Directions: An exact reproduction is required of the lines from the beginning of the entries through the line with "V_NHIR.F3.UNITID | Bonus: 4.56 -> 3.66", pictures excluded and nothing added.

Start of Block

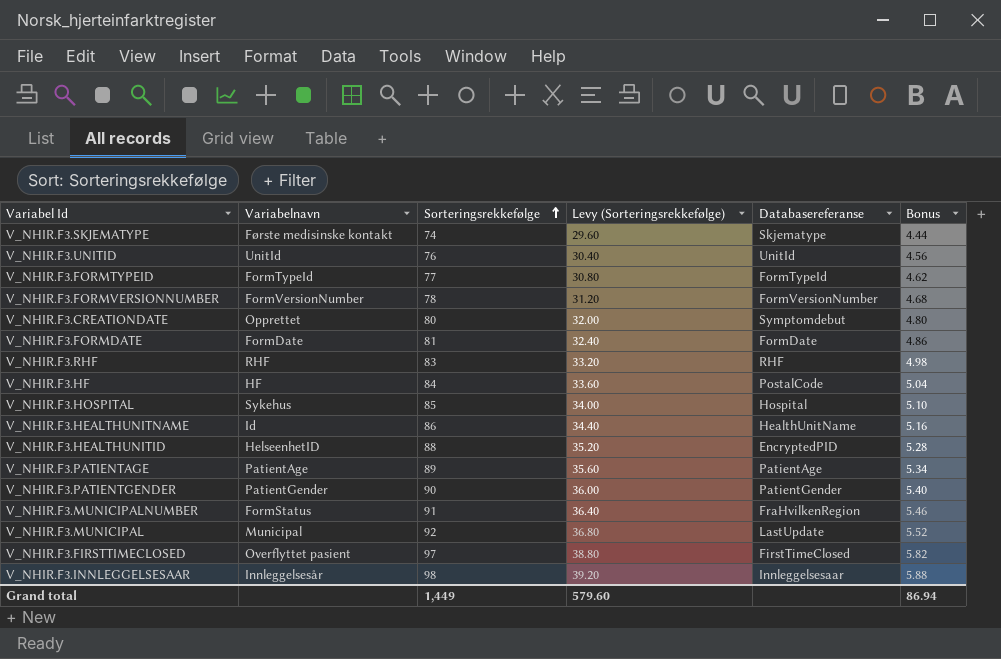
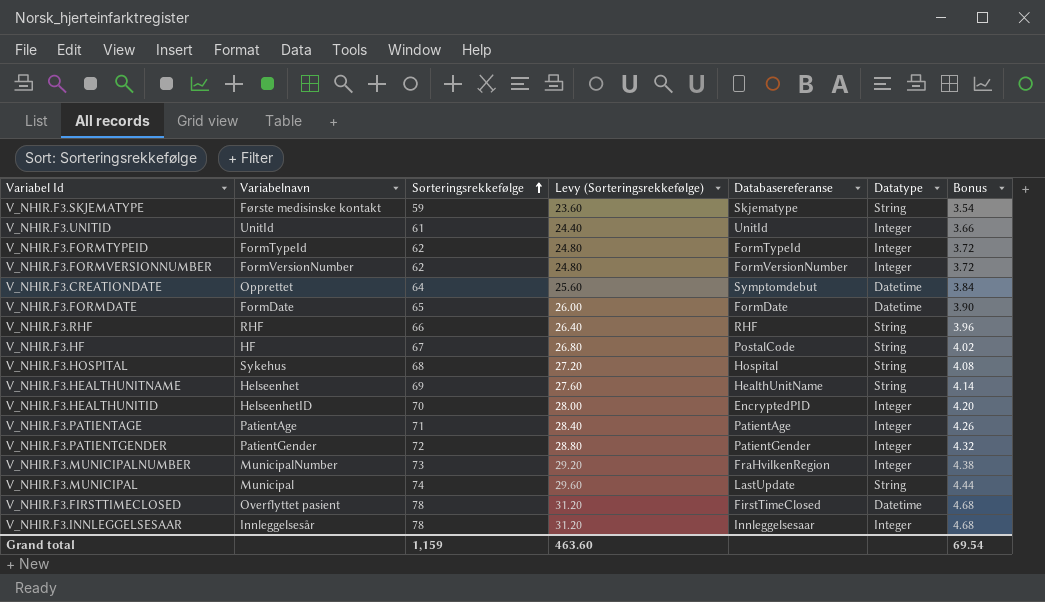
column Datatype | position: none -> 6
V_NHIR.F3.SKJEMATYPE | Sorteringsrekkefølge: 74 -> 59
V_NHIR.F3.SKJEMATYPE | Levy (Sorteringsrekkefølge): 29.60 -> 23.60
V_NHIR.F3.SKJEMATYPE | Bonus: 4.44 -> 3.54
V_NHIR.F3.UNITID | Sorteringsrekkefølge: 76 -> 61
V_NHIR.F3.UNITID | Levy (Sorteringsrekkefølge): 30.40 -> 24.40
V_NHIR.F3.UNITID | Bonus: 4.56 -> 3.66
V_NHIR.F3.FORMTYPEID | Sorteringsrekkefølge: 77 -> 62
V_NHIR.F3.FORMTYPEID | Levy (Sorteringsrekkefølge): 30.80 -> 24.80
V_NHIR.F3.FORMTYPEID | Bonus: 4.62 -> 3.72
V_NHIR.F3.FORMVERSIONNUMBER | Sorteringsrekkefølge: 78 -> 62
V_NHIR.F3.FORMVERSIONNUMBER | Levy (Sorteringsrekkefølge): 31.20 -> 24.80
V_NHIR.F3.FORMVERSIONNUMBER | Bonus: 4.68 -> 3.72
V_NHIR.F3.CREATIONDATE | Sorteringsrekkefølge: 80 -> 64
V_NHIR.F3.CREATIONDATE | Levy (Sorteringsrekkefølge): 32.00 -> 25.60
V_NHIR.F3.CREATIONDATE | Bonus: 4.80 -> 3.84
V_NHIR.F3.FORMDATE | Sorteringsrekkefølge: 81 -> 65
V_NHIR.F3.FORMDATE | Levy (Sorteringsrekkefølge): 32.40 -> 26.00
V_NHIR.F3.FORMDATE | Bonus: 4.86 -> 3.90
V_NHIR.F3.RHF | Sorteringsrekkefølge: 83 -> 66
V_NHIR.F3.RHF | Levy (Sorteringsrekkefølge): 33.20 -> 26.40
V_NHIR.F3.RHF | Bonus: 4.98 -> 3.96
V_NHIR.F3.HF | Sorteringsrekkefølge: 84 -> 67
V_NHIR.F3.HF | Levy (Sorteringsrekkefølge): 33.60 -> 26.80
V_NHIR.F3.HF | Bonus: 5.04 -> 4.02
V_NHIR.F3.HOSPITAL | Sorteringsrekkefølge: 85 -> 68
V_NHIR.F3.HOSPITAL | Levy (Sorteringsrekkefølge): 34.00 -> 27.20
V_NHIR.F3.HOSPITAL | Bonus: 5.10 -> 4.08
V_NHIR.F3.HEALTHUNITNAME | Variabelnavn: Id -> Helseenhet
V_NHIR.F3.HEALTHUNITNAME | Sorteringsrekkefølge: 86 -> 69
V_NHIR.F3.HEALTHUNITNAME | Levy (Sorteringsrekkefølge): 34.40 -> 27.60
V_NHIR.F3.HEALTHUNITNAME | Bonus: 5.16 -> 4.14
V_NHIR.F3.HEALTHUNITID | Sorteringsrekkefølge: 88 -> 70
V_NHIR.F3.HEALTHUNITID | Levy (Sorteringsrekkefølge): 35.20 -> 28.00
V_NHIR.F3.HEALTHUNITID | Bonus: 5.28 -> 4.20
V_NHIR.F3.PATIENTAGE | Sorteringsrekkefølge: 89 -> 71
V_NHIR.F3.PATIENTAGE | Levy (Sorteringsrekkefølge): 35.60 -> 28.40
V_NHIR.F3.PATIENTAGE | Bonus: 5.34 -> 4.26
V_NHIR.F3.PATIENTGENDER | Sorteringsrekkefølge: 90 -> 72
V_NHIR.F3.PATIENTGENDER | Levy (Sorteringsrekkefølge): 36.00 -> 28.80
V_NHIR.F3.PATIENTGENDER | Bonus: 5.40 -> 4.32
V_NHIR.F3.MUNICIPALNUMBER | Variabelnavn: FormStatus -> MunicipalNumber
V_NHIR.F3.MUNICIPALNUMBER | Sorteringsrekkefølge: 91 -> 73
V_NHIR.F3.MUNICIPALNUMBER | Levy (Sorteringsrekkefølge): 36.40 -> 29.20
V_NHIR.F3.MUNICIPALNUMBER | Bonus: 5.46 -> 4.38
V_NHIR.F3.MUNICIPAL | Sorteringsrekkefølge: 92 -> 74
V_NHIR.F3.MUNICIPAL | Levy (Sorteringsrekkefølge): 36.80 -> 29.60
V_NHIR.F3.MUNICIPAL | Bonus: 5.52 -> 4.44
V_NHIR.F3.FIRSTTIMECLOSED | Sorteringsrekkefølge: 97 -> 78
V_NHIR.F3.FIRSTTIMECLOSED | Levy (Sorteringsrekkefølge): 38.80 -> 31.20
V_NHIR.F3.FIRSTTIMECLOSED | Bonus: 5.82 -> 4.68
V_NHIR.F3.INNLEGGELSESAAR | Sorteringsrekkefølge: 98 -> 78
V_NHIR.F3.INNLEGGELSESAAR | Levy (Sorteringsrekkefølge): 39.20 -> 31.20
V_NHIR.F3.INNLEGGELSESAAR | Bonus: 5.88 -> 4.68
Grand total | Sorteringsrekkefølge: 1,449 -> 1,159
Grand total | Levy (Sorteringsrekkefølge): 579.60 -> 463.60
Grand total | Bonus: 86.94 -> 69.54

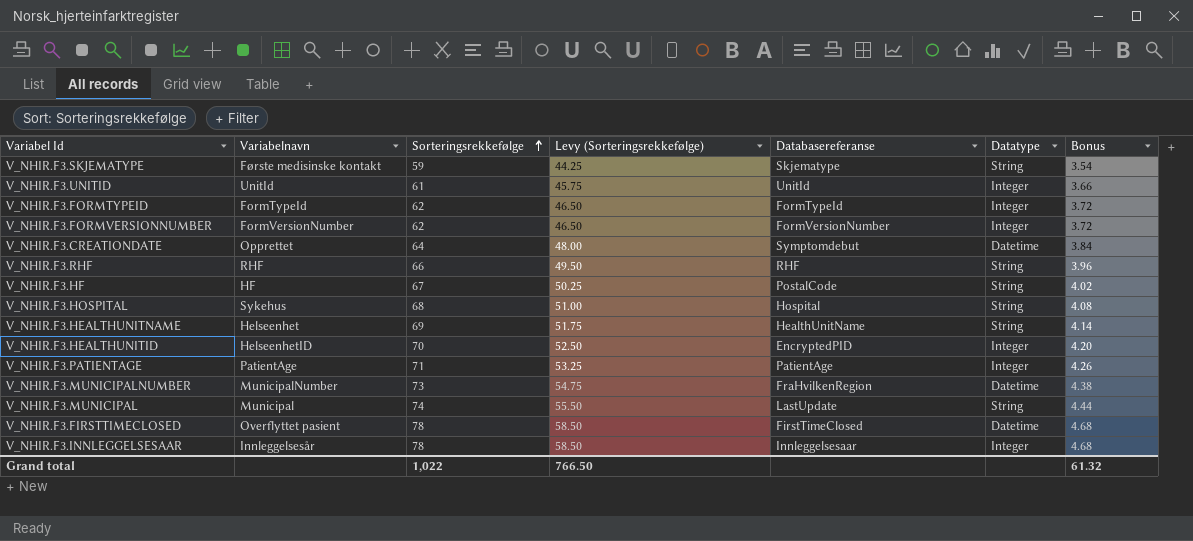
column Levy (Sorteringsrekkefølge) | formula: [Sorteringsrekkefølge] * 0.4 -> [Sorteringsrekkefølge] * 0.75
row V_NHIR.F3.FORMDATE: FormDate | 65 | 26.00 | FormDate | Datetime | 3.90 -> none
row V_NHIR.F3.PATIENTGENDER: PatientGender | 72 | 28.80 | PatientGender | Integer | 4.32 -> none
V_NHIR.F3.MUNICIPALNUMBER | Datatype: Integer -> Datetime
Grand total | Sorteringsrekkefølge: 1,159 -> 1,022
Grand total | Levy (Sorteringsrekkefølge): 463.60 -> 766.50
Grand total | Bonus: 69.54 -> 61.32

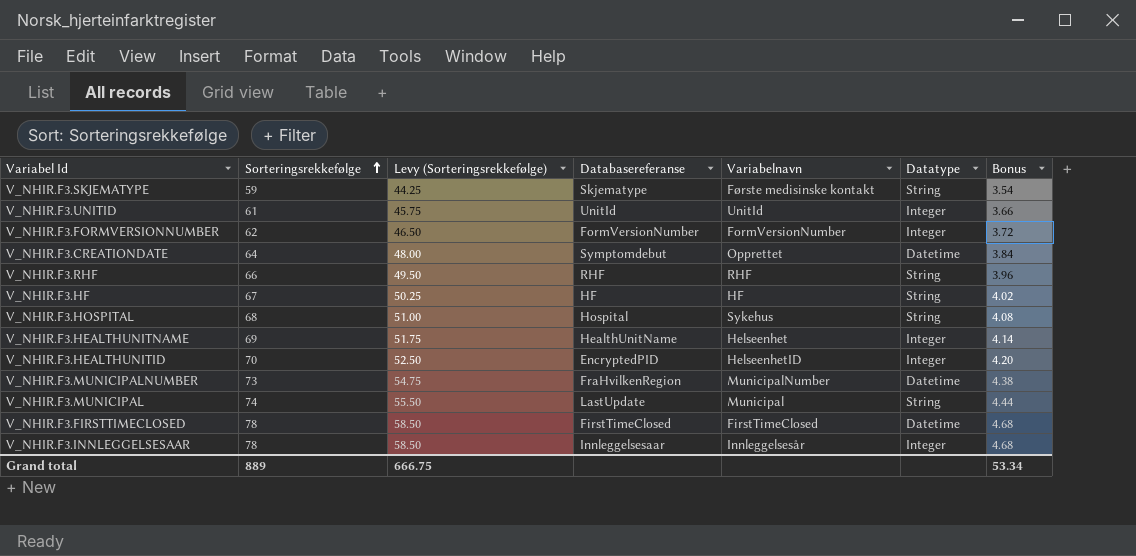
column Variabelnavn | position: 2 -> 5
row V_NHIR.F3.FORMTYPEID: FormTypeId | 62 | 46.50 | FormTypeId | Integer | 3.72 -> none
row V_NHIR.F3.PATIENTAGE: PatientAge | 71 | 53.25 | PatientAge | Integer | 4.26 -> none
V_NHIR.F3.HF | Databasereferanse: PostalCode -> HF
V_NHIR.F3.HEALTHUNITNAME | Datatype: String -> Integer
V_NHIR.F3.FIRSTTIMECLOSED | Variabelnavn: Overflyttet pasient -> FirstTimeClosed
Grand total | Sorteringsrekkefølge: 1,022 -> 889
Grand total | Levy (Sorteringsrekkefølge): 766.50 -> 666.75
Grand total | Bonus: 61.32 -> 53.34

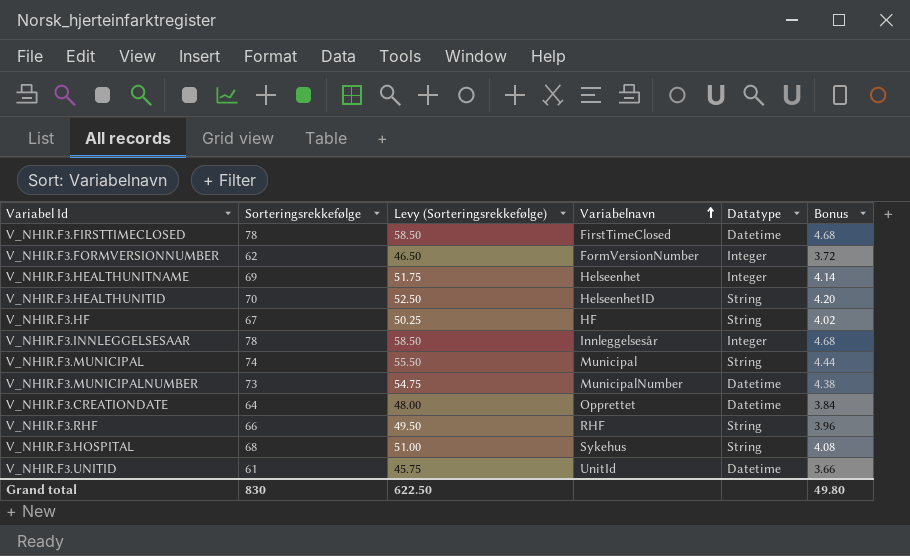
row order: Sorteringsrekkefølge ascending -> Variabelnavn ascending
column Databasereferanse | position: 4 -> none
row V_NHIR.F3.SKJEMATYPE: 59 | 44.25 | Skjematype | Første medisinske kontakt | String | 3.54 -> none
V_NHIR.F3.HEALTHUNITID | Datatype: Integer -> String
V_NHIR.F3.UNITID | Datatype: Integer -> Datetime
Grand total | Sorteringsrekkefølge: 889 -> 830
Grand total | Levy (Sorteringsrekkefølge): 666.75 -> 622.50
Grand total | Bonus: 53.34 -> 49.80

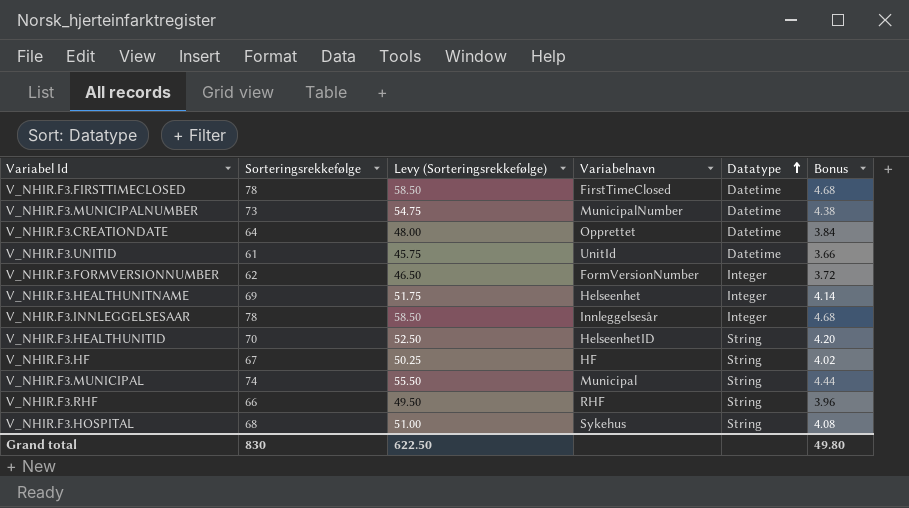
row order: Variabelnavn ascending -> Datatype ascending

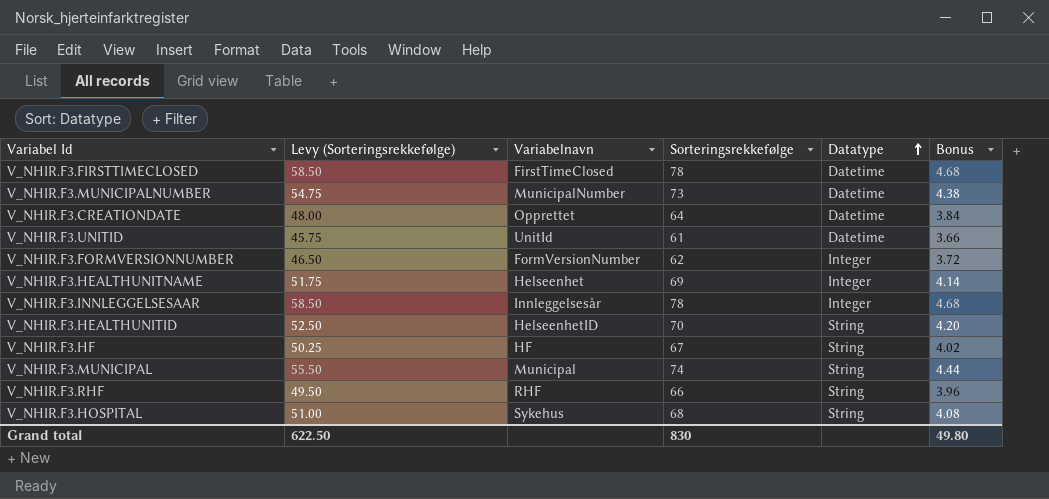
column Sorteringsrekkefølge | position: 2 -> 4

End of Block

Exercise output:
column Datatype | position: none -> 6
V_NHIR.F3.SKJEMATYPE | Sorteringsrekkefølge: 74 -> 59
V_NHIR.F3.SKJEMATYPE | Levy (Sorteringsrekkefølge): 29.60 -> 23.60
V_NHIR.F3.SKJEMATYPE | Bonus: 4.44 -> 3.54
V_NHIR.F3.UNITID | Sorteringsrekkefølge: 76 -> 61
V_NHIR.F3.UNITID | Levy (Sorteringsrekkefølge): 30.40 -> 24.40
V_NHIR.F3.UNITID | Bonus: 4.56 -> 3.66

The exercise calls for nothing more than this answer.